YOUR INSTRUCTIONS ▸
Quote every line of the data below as it stands, omitting pictures.

-=-=-

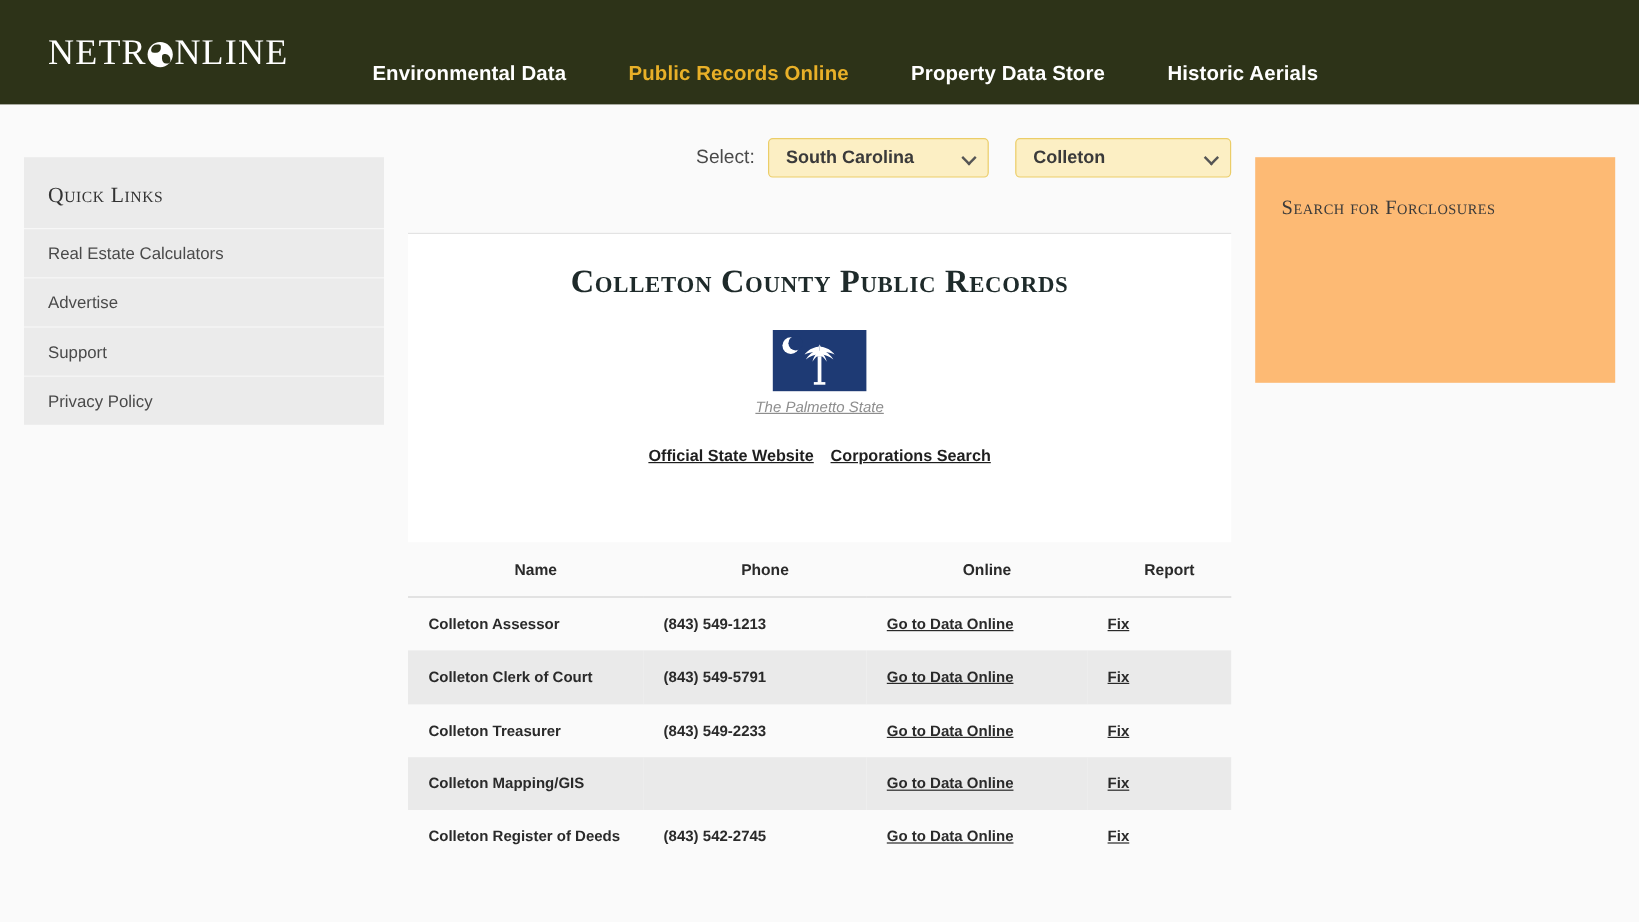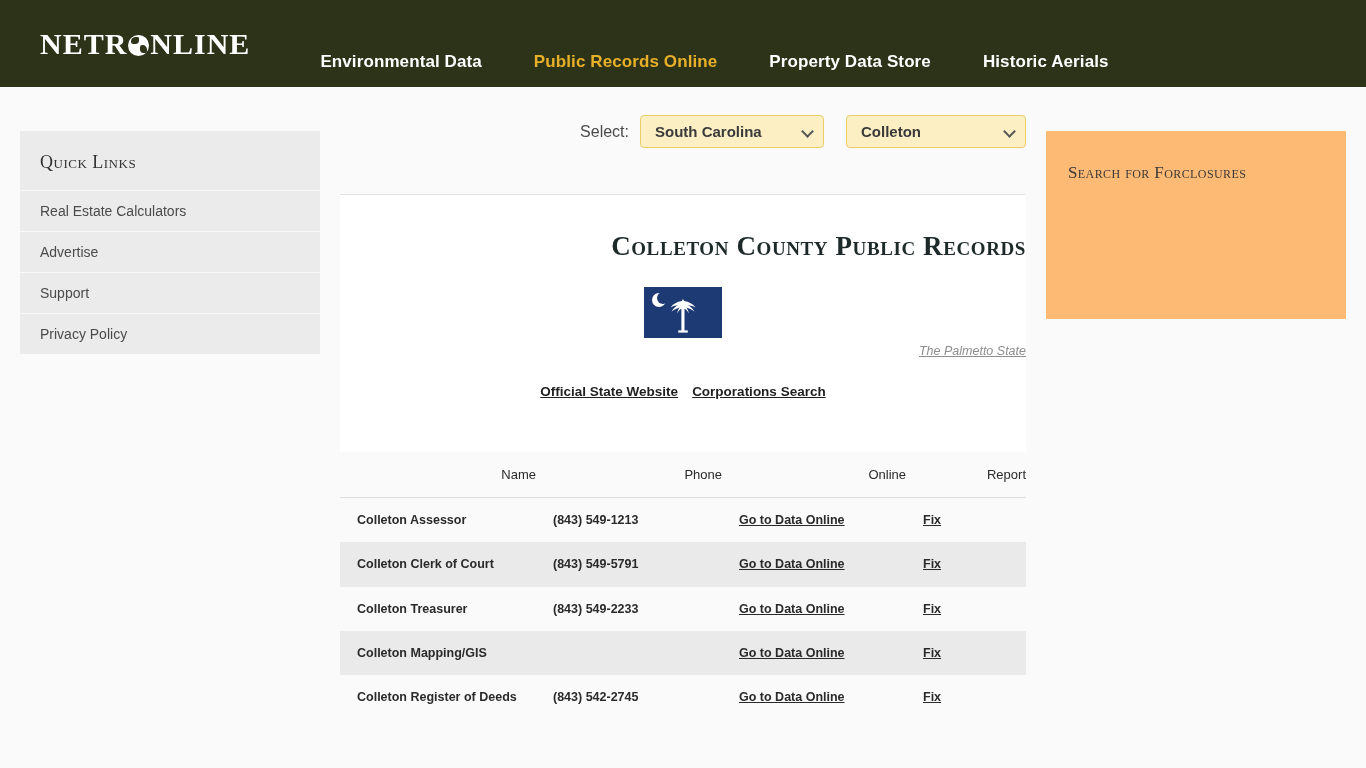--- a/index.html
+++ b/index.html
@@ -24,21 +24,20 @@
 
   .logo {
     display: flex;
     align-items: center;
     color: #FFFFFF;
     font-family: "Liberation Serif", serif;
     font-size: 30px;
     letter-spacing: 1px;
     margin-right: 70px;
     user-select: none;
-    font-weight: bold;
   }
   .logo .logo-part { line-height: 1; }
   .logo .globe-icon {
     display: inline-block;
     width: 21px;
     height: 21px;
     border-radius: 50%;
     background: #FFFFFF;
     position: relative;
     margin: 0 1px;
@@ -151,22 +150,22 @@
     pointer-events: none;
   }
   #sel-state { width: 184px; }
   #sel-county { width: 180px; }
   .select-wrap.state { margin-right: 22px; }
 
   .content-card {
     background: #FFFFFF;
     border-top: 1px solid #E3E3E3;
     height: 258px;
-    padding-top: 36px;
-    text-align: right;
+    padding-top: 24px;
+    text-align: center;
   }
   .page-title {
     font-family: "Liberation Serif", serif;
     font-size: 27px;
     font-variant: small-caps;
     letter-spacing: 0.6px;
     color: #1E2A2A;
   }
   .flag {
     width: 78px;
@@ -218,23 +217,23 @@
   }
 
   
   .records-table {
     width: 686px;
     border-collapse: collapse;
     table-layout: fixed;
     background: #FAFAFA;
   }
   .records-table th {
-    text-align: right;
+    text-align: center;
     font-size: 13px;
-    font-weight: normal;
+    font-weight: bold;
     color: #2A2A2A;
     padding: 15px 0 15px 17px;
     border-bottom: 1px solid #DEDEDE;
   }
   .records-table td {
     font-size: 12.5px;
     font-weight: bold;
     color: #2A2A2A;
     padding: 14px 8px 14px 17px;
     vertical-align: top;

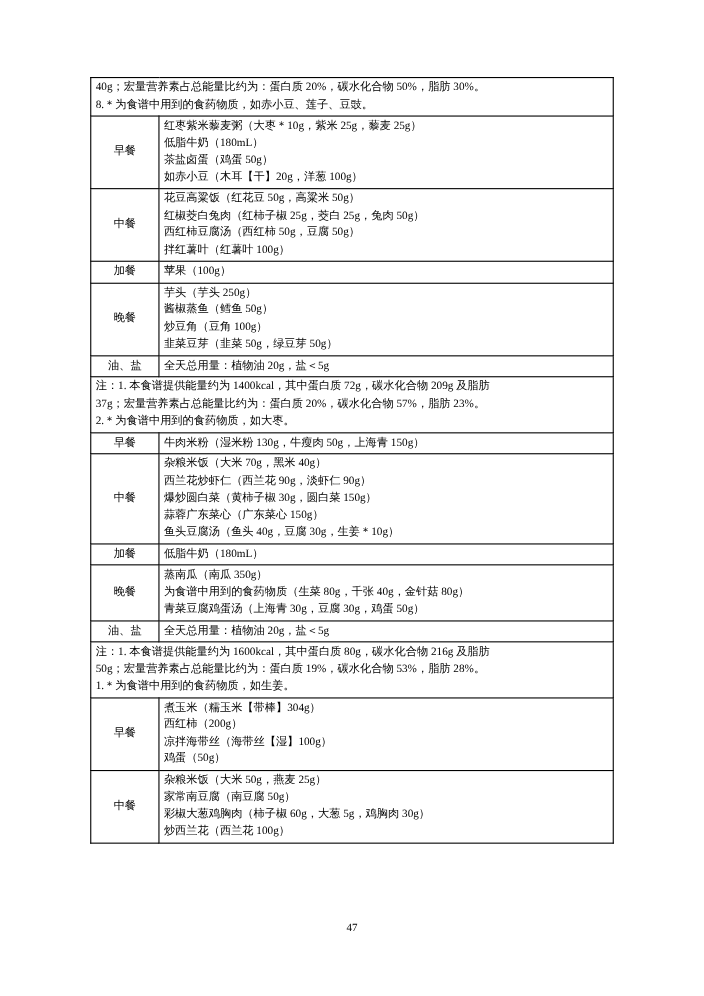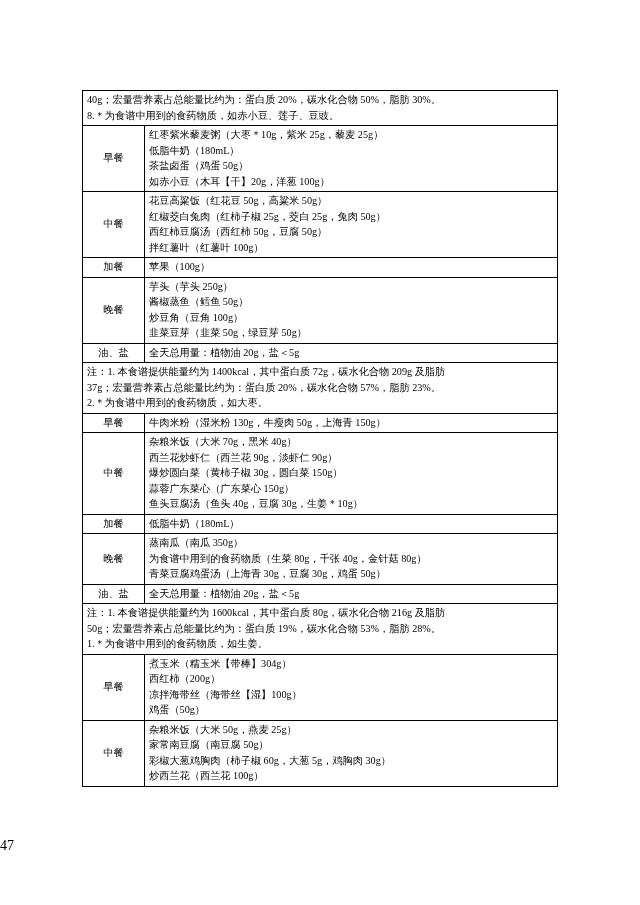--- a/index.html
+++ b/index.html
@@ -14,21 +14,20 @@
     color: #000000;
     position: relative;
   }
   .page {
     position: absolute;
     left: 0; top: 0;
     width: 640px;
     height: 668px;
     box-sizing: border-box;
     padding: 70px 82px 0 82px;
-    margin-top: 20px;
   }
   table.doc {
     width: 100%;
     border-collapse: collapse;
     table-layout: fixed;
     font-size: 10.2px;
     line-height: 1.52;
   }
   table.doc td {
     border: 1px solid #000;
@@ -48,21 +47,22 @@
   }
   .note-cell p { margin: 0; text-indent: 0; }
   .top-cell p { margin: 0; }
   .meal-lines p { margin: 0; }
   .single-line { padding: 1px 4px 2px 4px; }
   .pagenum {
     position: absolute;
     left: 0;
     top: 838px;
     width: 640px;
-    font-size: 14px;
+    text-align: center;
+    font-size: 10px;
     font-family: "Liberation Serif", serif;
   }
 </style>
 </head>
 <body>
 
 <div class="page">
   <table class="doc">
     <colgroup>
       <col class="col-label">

-=-=-

RESULT BELOW ▸
--- a/index.html
+++ b/index.html
@@ -24,21 +24,20 @@
 
   .logo {
     display: flex;
     align-items: center;
     color: #FFFFFF;
     font-family: "Liberation Serif", serif;
     font-size: 30px;
     letter-spacing: 1px;
     margin-right: 70px;
     user-select: none;
-    font-weight: bold;
   }
   .logo .logo-part { line-height: 1; }
   .logo .globe-icon {
     display: inline-block;
     width: 21px;
     height: 21px;
     border-radius: 50%;
     background: #FFFFFF;
     position: relative;
     margin: 0 1px;
@@ -151,22 +150,22 @@
     pointer-events: none;
   }
   #sel-state { width: 184px; }
   #sel-county { width: 180px; }
   .select-wrap.state { margin-right: 22px; }
 
   .content-card {
     background: #FFFFFF;
     border-top: 1px solid #E3E3E3;
     height: 258px;
-    padding-top: 36px;
-    text-align: right;
+    padding-top: 24px;
+    text-align: center;
   }
   .page-title {
     font-family: "Liberation Serif", serif;
     font-size: 27px;
     font-variant: small-caps;
     letter-spacing: 0.6px;
     color: #1E2A2A;
   }
   .flag {
     width: 78px;
@@ -218,23 +217,23 @@
   }
 
   
   .records-table {
     width: 686px;
     border-collapse: collapse;
     table-layout: fixed;
     background: #FAFAFA;
   }
   .records-table th {
-    text-align: right;
+    text-align: center;
     font-size: 13px;
-    font-weight: normal;
+    font-weight: bold;
     color: #2A2A2A;
     padding: 15px 0 15px 17px;
     border-bottom: 1px solid #DEDEDE;
   }
   .records-table td {
     font-size: 12.5px;
     font-weight: bold;
     color: #2A2A2A;
     padding: 14px 8px 14px 17px;
     vertical-align: top;

--- a/index.html
+++ b/index.html
@@ -14,21 +14,20 @@
     color: #000000;
     position: relative;
   }
   .page {
     position: absolute;
     left: 0; top: 0;
     width: 640px;
     height: 668px;
     box-sizing: border-box;
     padding: 70px 82px 0 82px;
-    margin-top: 20px;
   }
   table.doc {
     width: 100%;
     border-collapse: collapse;
     table-layout: fixed;
     font-size: 10.2px;
     line-height: 1.52;
   }
   table.doc td {
     border: 1px solid #000;
@@ -48,21 +47,22 @@
   }
   .note-cell p { margin: 0; text-indent: 0; }
   .top-cell p { margin: 0; }
   .meal-lines p { margin: 0; }
   .single-line { padding: 1px 4px 2px 4px; }
   .pagenum {
     position: absolute;
     left: 0;
     top: 838px;
     width: 640px;
-    font-size: 14px;
+    text-align: center;
+    font-size: 10px;
     font-family: "Liberation Serif", serif;
   }
 </style>
 </head>
 <body>
 
 <div class="page">
   <table class="doc">
     <colgroup>
       <col class="col-label">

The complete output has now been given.